In the Console, open the chain detail in Attack Chains and click Suppress. Select the reason (e.g. false_positive) and confirm. To un-suppress a chain, enable Show Suppressed in Attack Chains, open the suppressed chain, and click Remove Suppression.

Limitations
- Chain detection operates on a per-sensor event window. Cross-sensor chains (lateral movement between nodes) are not currently detected by this mechanism.

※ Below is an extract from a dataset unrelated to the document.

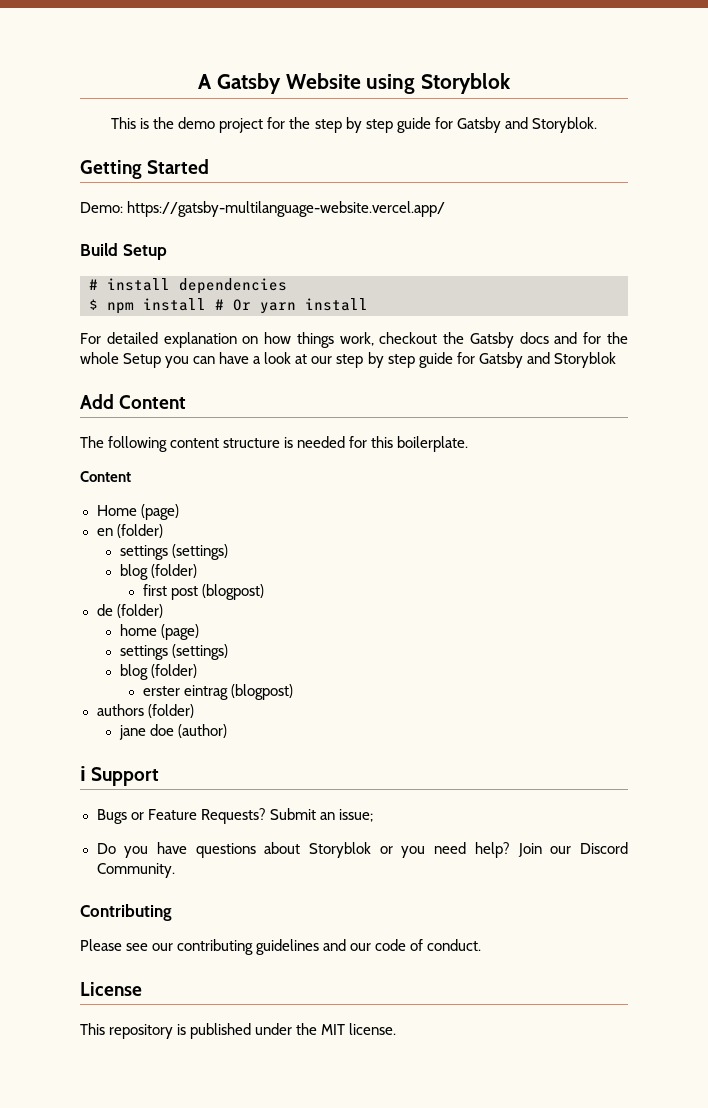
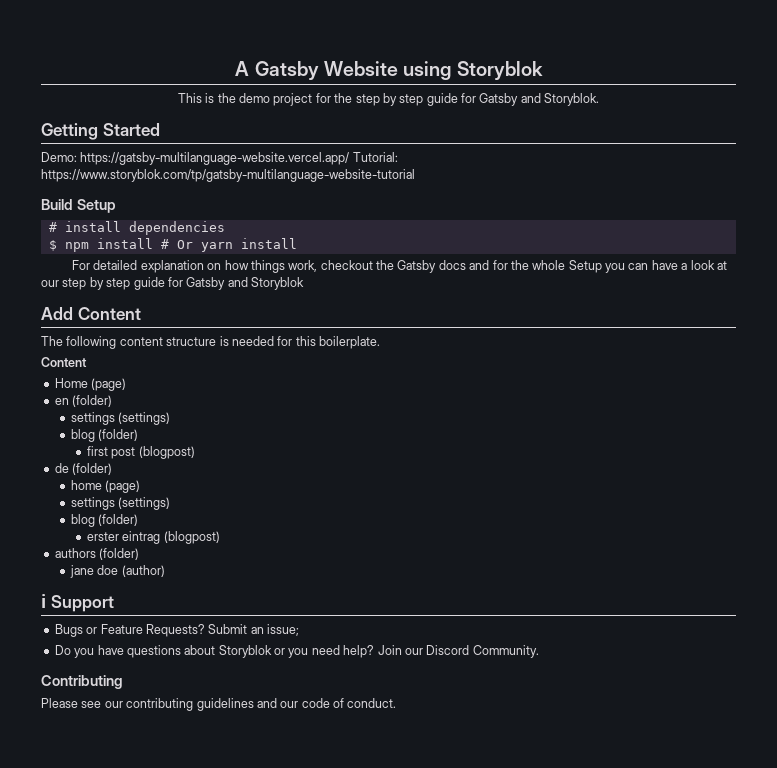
- Demo: https://gatsby-multilanguage-website.vercel.app/
+ Demo: https://gatsby-multilanguage-website.vercel.app/ Tutorial: https://www.storyblok.com/tp/gatsby-multilanguage-website-tutorial
- License
- This repository is published under the MIT license.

- The event window holds events from the last 30 minutes. Events older than 30 minutes at heartbeat time are evicted and cannot contribute to a new chain match.
- The same chain pattern fires at most once per 3,600 seconds per sensor/binary combination. Persistent attacker activity on the same binary may produce only one chain record per hour.
- The event window is in-memory on the Console process. A Console restart resets all windows; events received before the restart cannot contribute to chain detection.